The Dollar Rules Them All
When it’s all said and done cash is always king, except in India where prime minister Modi is currently working extra hard to blow up the nation’s economy and cast one billion people from poverty into extreme cashless riot ready poverty. Well done and hopefully a lesson that will be remembered the day when banks attempt to lobby for similar initiatives over in the United States. Until then the Dollar seems to have emerged as the undisputed winner of all currencies, which of course is most likely a result of an anticipated rate hike by the Federal Reserve sometime next year. As you may suspect I’m a bit skeptical as to whether they’ll actually do it, as a strong Dollar obviously conflicts with President-elect Trump’s campaign promise to return many of our lost manufacturing jobs back to the United States.

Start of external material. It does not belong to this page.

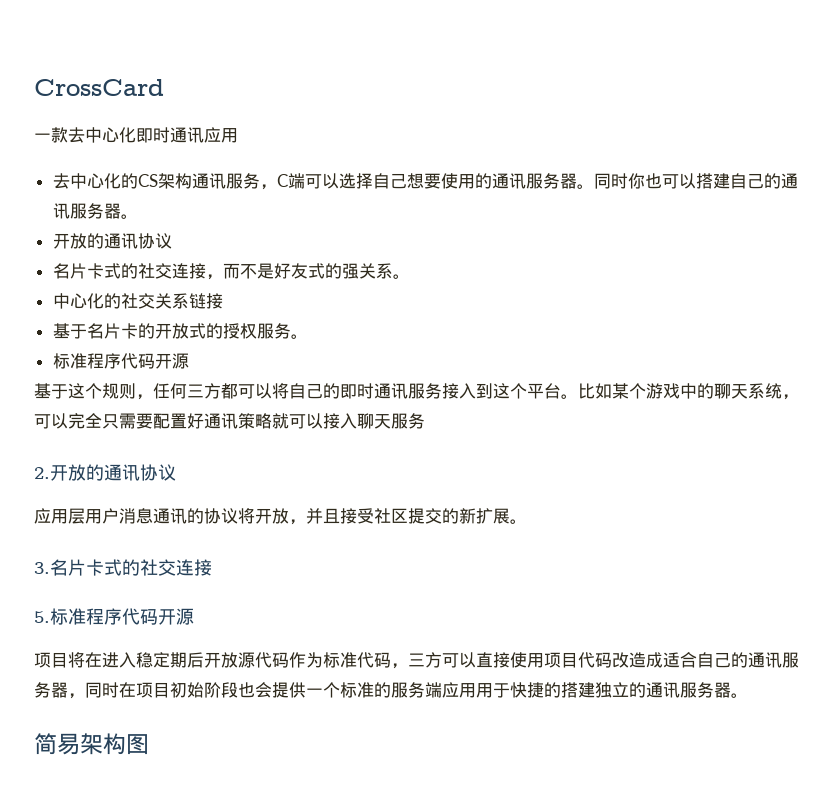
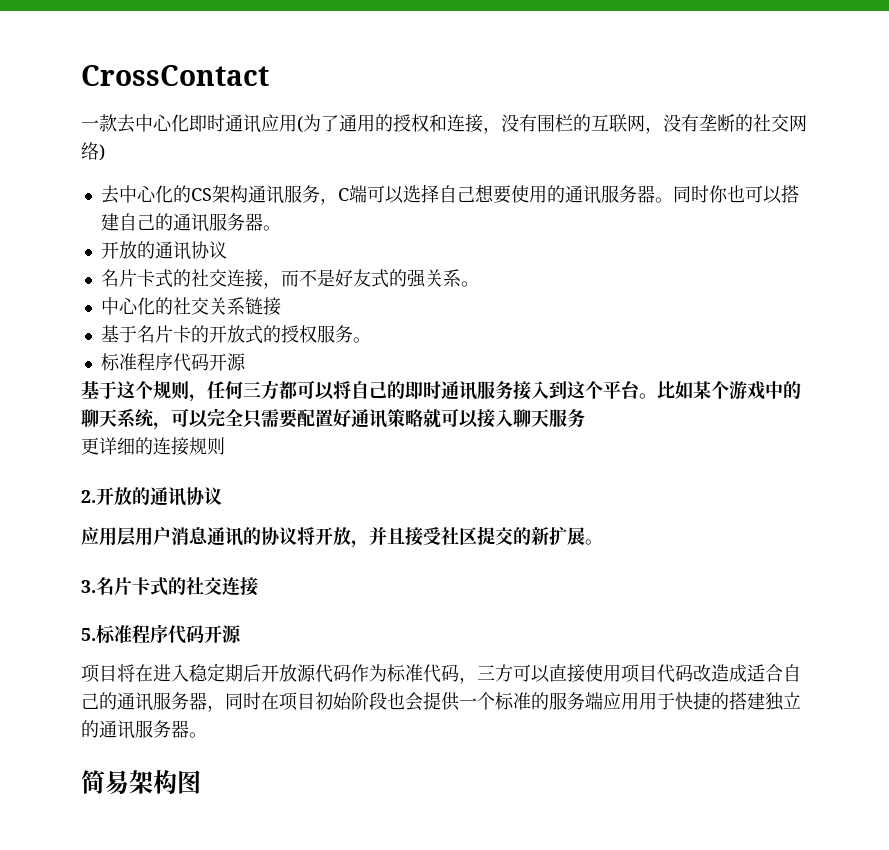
[34,79,164,96] CrossCard -> [81,65,269,86] CrossContact
(238, 135) none -> [297,114,807,134] [81,142,105,161] (为了通用的授权和连接，没有围栏的互联网，没有垄断的社交网络)
(425, 421) none -> [81,437,225,456] // 更详细的连接规则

In the interim however I am very much enjoying my much discounted EUR/USD exchange rate. Since the election the USD has advanced from 97 all the way to 101 with no stop in sight. Everything except equities is being crushed including most commodities and forex pairs with the USD as the quote currency (e.g. EUR/USD, GBP/USD). Case in point: we tried a long entry on cable yesterday but it unfortunately got stomped earlier today.
Our trusted P&F chart is officially on fire flagging us an ascended triple top breakout earlier this week and putting us on course for an insane bullish price objective of around 108. It’s very doubtful we get there in one swoop but it’s possible we’ll see the Euro on par with the Dollar sometime next year. I for one have been looking forward to that and perhaps we should organize an Evil Speculator party somewhere where I’ll be handing out silly ‘Euro Par’ hats.

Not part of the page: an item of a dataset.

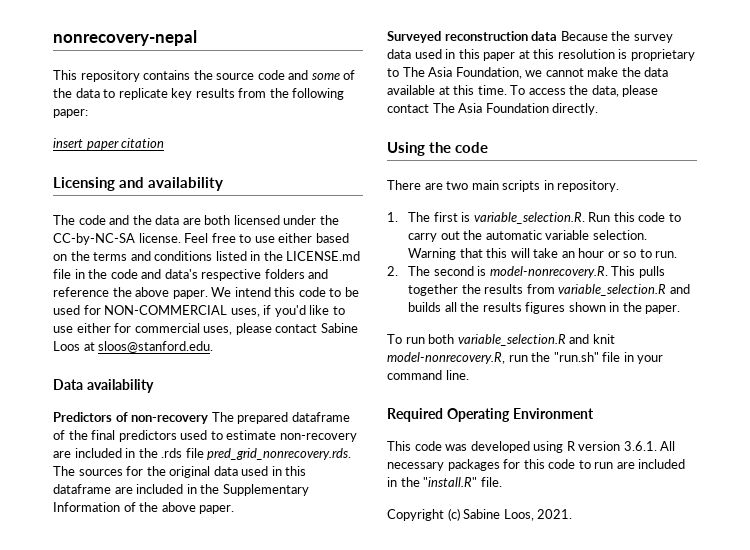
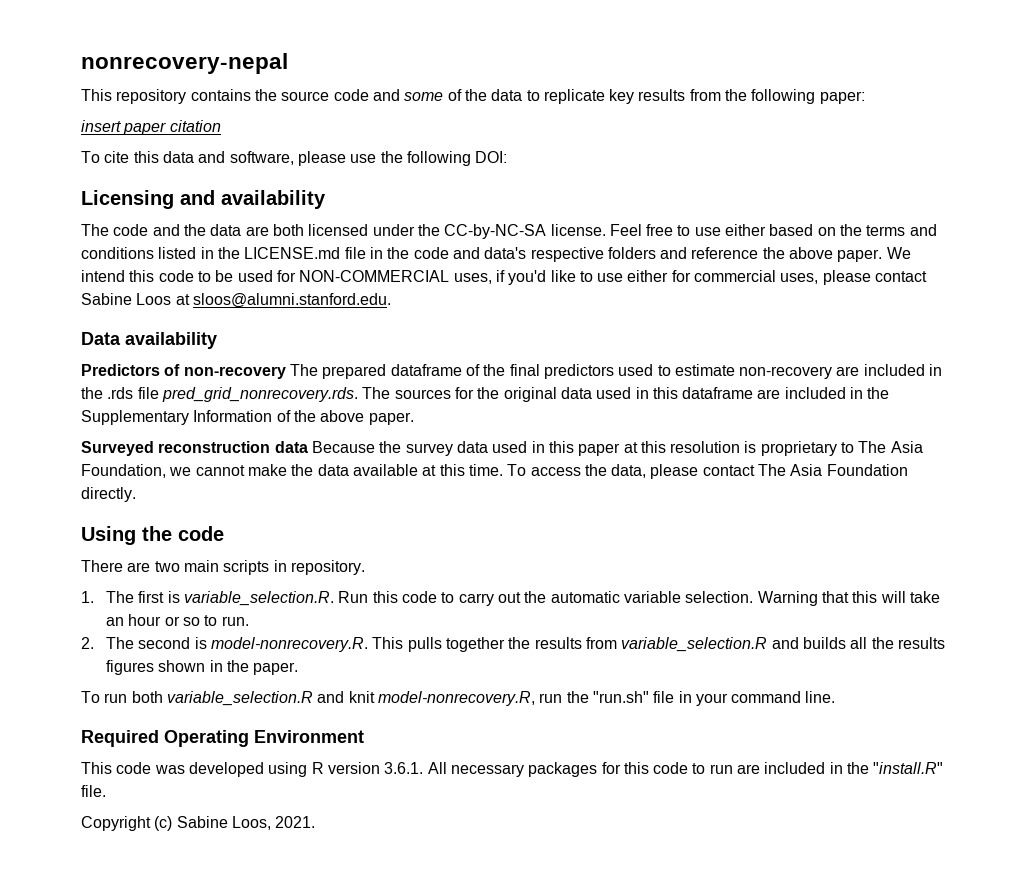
(165, 143) none -> [81,151,508,166] // To cite this data and software, please use the following DOI:
[98,341,214,353] sloos@stanford.edu. -> [192,293,391,308] sloos@alumni.stanford.edu.

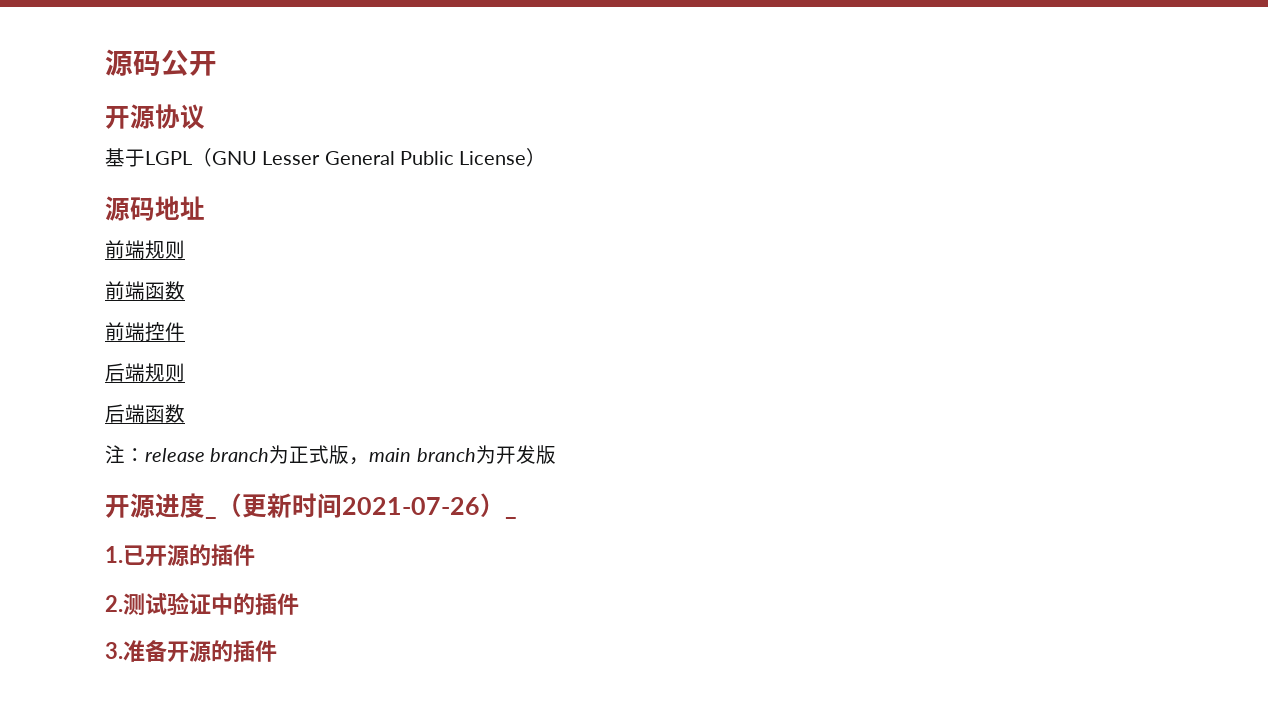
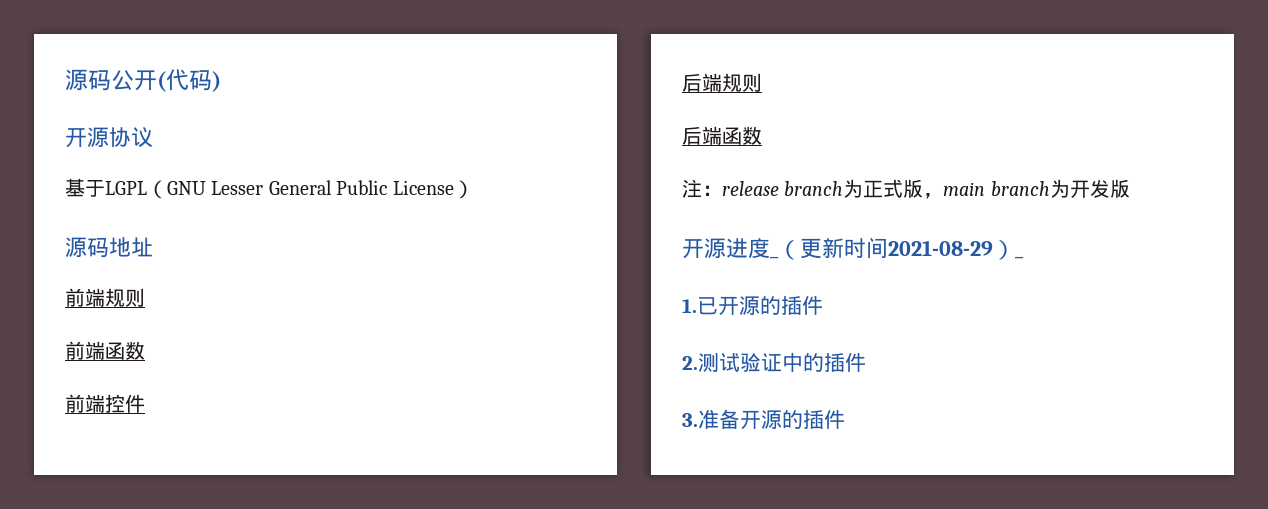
(217, 63) none -> [157,69,221,92] (代码)
[342,497,480,515] 2021-07-26 -> [888,240,993,256] 2021-08-29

Now before you get too excited and chase this one higher (or lower on various Forex pairs): We are due for a correction and I’m pretty sure that Yellen is going to do her very best to jawbone the Dollar back down by a few handles. If you insist on trading the currency side then be prepared for that, which means loose stops and small position sizing.

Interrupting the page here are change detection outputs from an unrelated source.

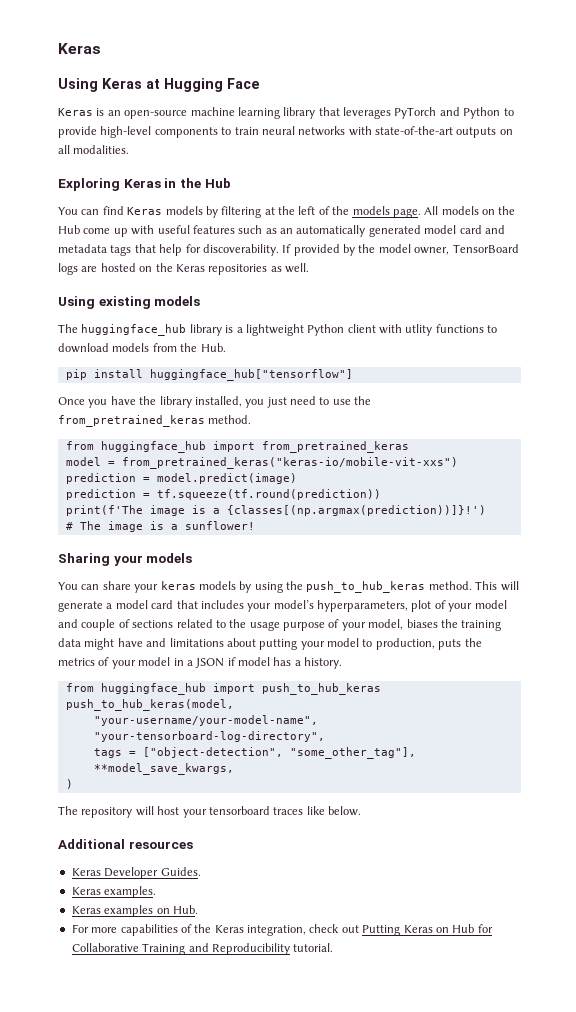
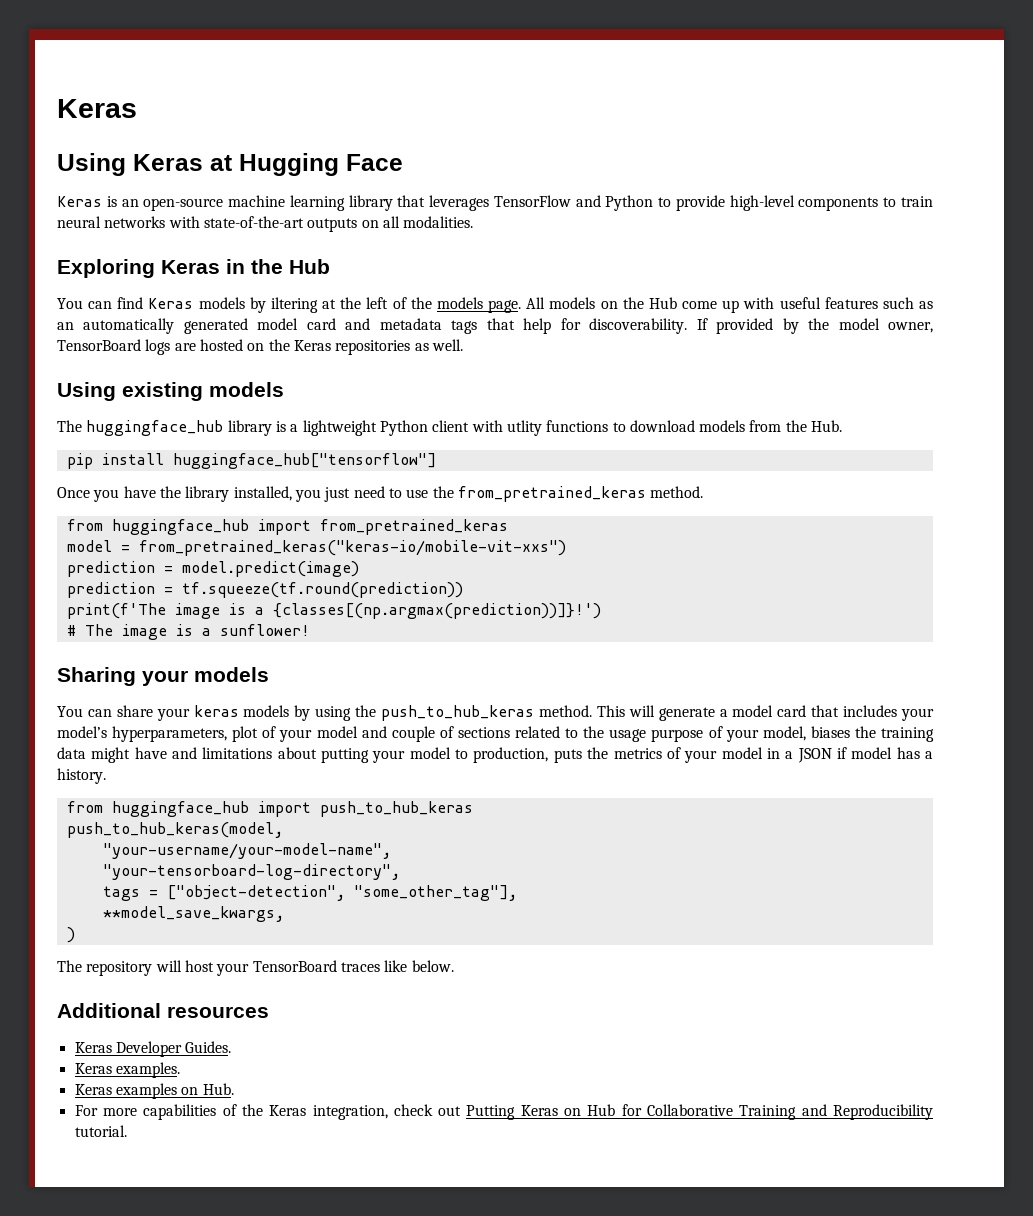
[394,107,437,119] PyTorch -> [493,195,571,207] TensorFlow
[221,206,262,218] filtering -> [270,297,318,313] iltering
[208,806,270,815] tensorboard -> [252,960,337,972] TensorBoard

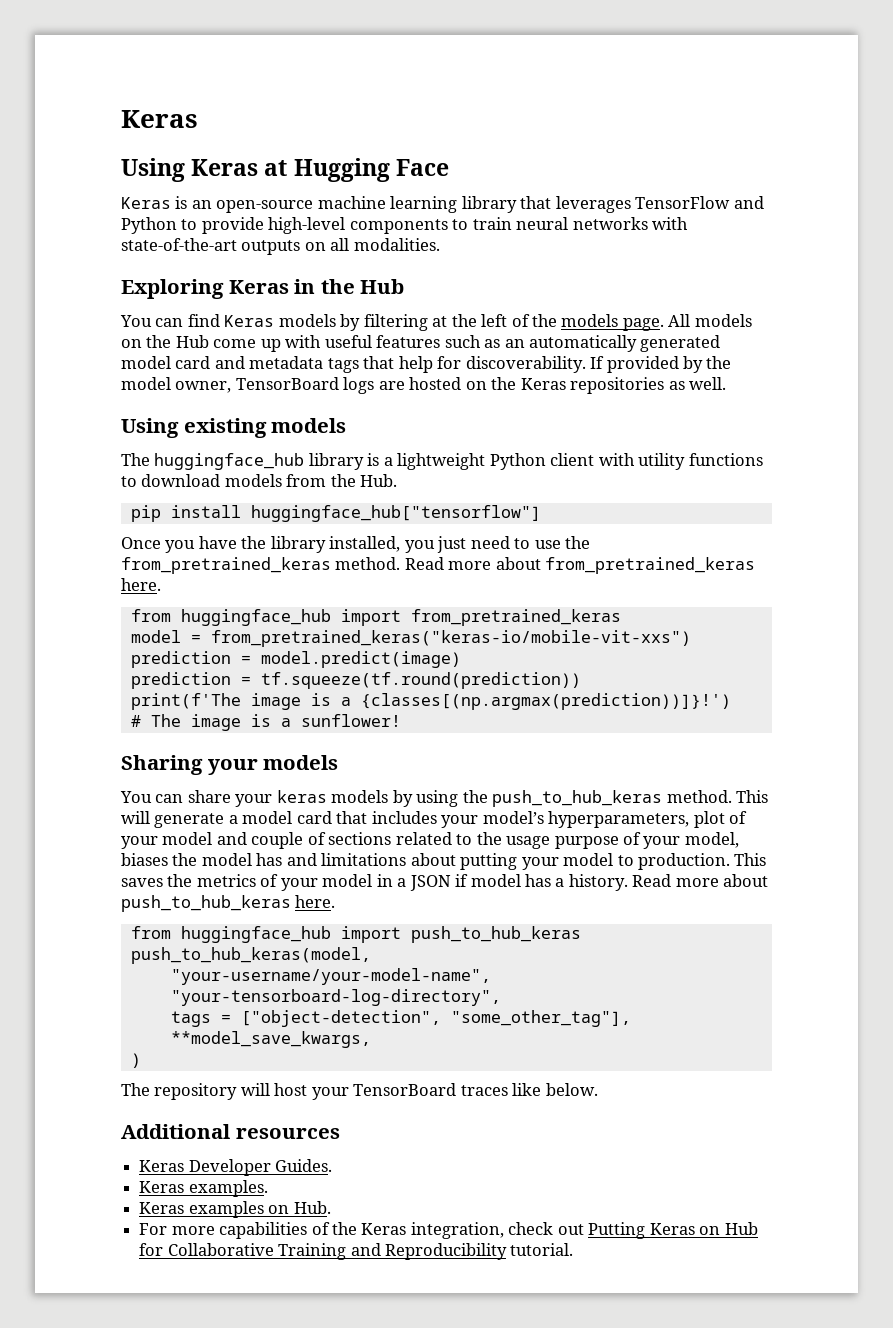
[270,297,318,313] iltering -> [363,314,428,331] filtering
[506,420,542,436] utlity -> [638,453,686,470] utility
(704, 492) none -> [404,557,756,574] [121,578,161,591] Read more about from_pretrained_keras here.
[881,727,935,742] [57,747,167,763] training data might have -> [201,853,283,866] model has
[473,747,582,763] production, puts -> [638,853,767,870] [121,878,163,887] production. This saves
(106, 776) none -> [632,874,769,887] [121,895,336,912] Read more about push_to_hub_keras here.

Precious metal also have been taking it on the chin pushing gold and silver below important long term support near their respective 100-week SMAs. Silver is actually slightly better shape technically speaking so if you must go long anytime soon then I suggest you stick with that one (or alternatively SLV if you’re trading a small account). But I must warn you, the current inverse ratio signal is looking pretty bullish, especially after pushing above the recent high yesterday.
Quick update on our natgas campaign. As you can see it has kept us in suspension over the past few sessions but that hourly Bollinger is narrowing quickly, which means a break out may be finally above the horizon. At least we just rolled over and have a month ahead of us.
Similar situation in crude. Obviously a raging Dollar is keeping a lid on any break out situation here and we barely avoided getting stopped out. Technically we are in the same situation and a close above our NLBL at 46.26 will be needed to push us into the lift-off phase.
And that would be it for me for this week. I’m going to grab myself a well deserved blonde – Hefeweizen that is…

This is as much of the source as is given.